The results could have been worse. Not much. But a little. Fully four Pakistanis out of 100 do approve of the United States, President Obama and his policies. They, however, seem to keep kind of quiet about their views in that rowdy land. That's the lowest favorable rating Pakistan's citizens have ever given their ostensible North American ally.
The new Gallup Poll, out this morning, reports that the recent high point of Pakistani approval of the United States came in the spring of 2011 when 27% approved. But then public opinion went south on North America.
Something to do with U.S. Air Force planes over Afghanistan one night confounding Pakistani radar into thinking its skies were perfectly empty when, in fact, a pack of stealth aircraft were advancing toward the city of Abbottabad carrying a Kevlar-coated posse of heavily-armed SEALs in night-vision goggles.
Their assignment was to land, blow open the gate, kill a few people if necessary and bring back the body of one, Osama bin Laden -- along with his computers, correspondence and anything else of interest. It was a mission any president would order.
All without notice to Pakistan officials, elected or otherwise.
Since then, CIA drones have lingered inside Pakistan air space, watching and waiting until commanded to direct a large explosive device onto a car or two or some houses where residents were gathered. More than 350 times that's happened.
Often, some of the people vaporized in such raids were on a list of terrorist suspects targeted for extinction by the American president.
For some reason, Pakistanis seem to regard these serial acts of lethal interdiction as a violation of national sovereignty. Imagine how Americans might feel if Canada sent silent drones on southbound flights over U.S. cities to dispatch residents in ill favor up north.
To be fair, during the 2007-08 campaign for the Democratic nomination, then former state senator Obama did warn everyone listening to party debates that he would bomb even Pakistan if it did not fully cooperate in a campaign against terrorists.
At the time many were faux-shocked and Obama was roundly denounced for saying he'd attack an alleged ally in the endless Afghan war. His critics were many, including fellow Sen. Hillary Clinton, his future Secretary of State who would come to help Obama implement his foreign policies.

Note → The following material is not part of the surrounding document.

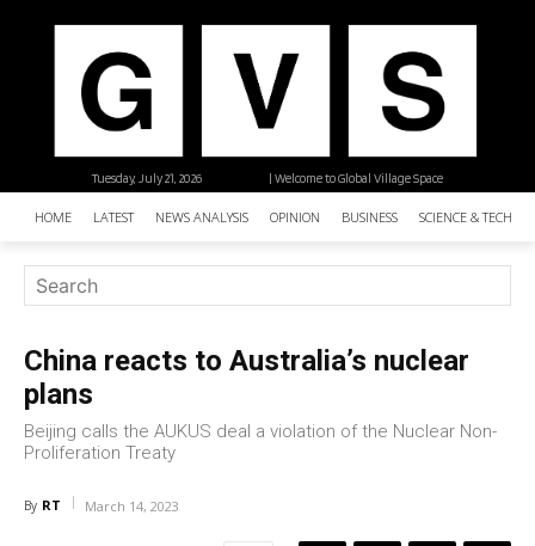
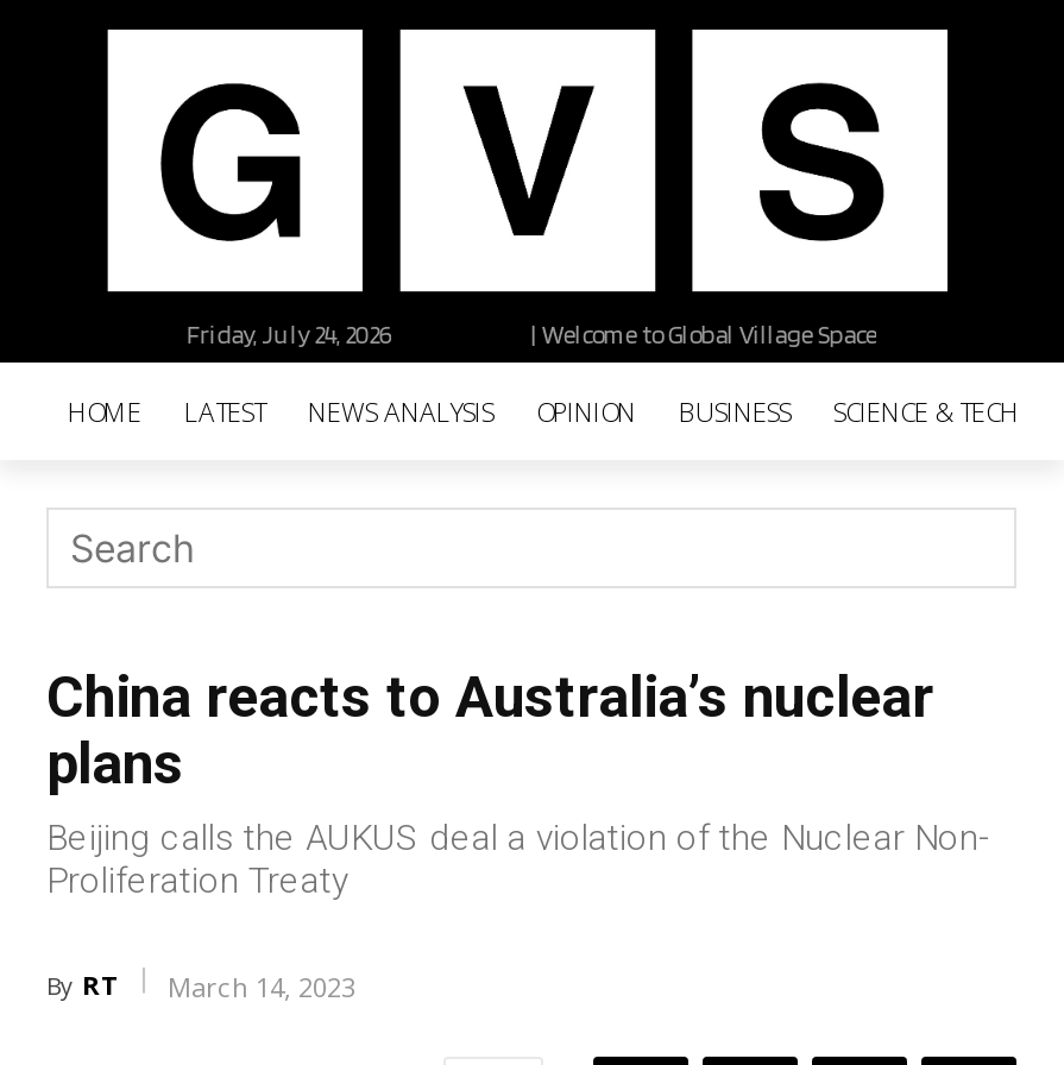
[92,170,201,187] Tuesday, July 21, 2026 -> [186,318,390,351] Friday, July 24, 2026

You may remember one foundation stone of Obama's initial presidential campaign was the argument that because of the historical nature of his presidency and his upbringing in Indonesia, the globe's most populous Muslim land, the world would feel more fondly toward America for a change.
That doesn't seem to be happening so far.
Obama and Clinton helped push Egyptian dictator and close American ally Hosni Mubarak from office, alienated much of Egypt's ungrateful population and got instead a Muslim Brotherhood government openly hostile to Israel and the U.S. However, it's still willing to accept more than $1 billion in annual aid from the American administration, including recently new tanks and jet fighters.
Upset by the mere threat of civilian loss of life in Libya's civil war, Obama actively bombed and Tomahawked dictator Qaddafi from office, producing a lawless land where four Americans were killed by a heavily-armed mob in an indefensible consulate in Benghazi.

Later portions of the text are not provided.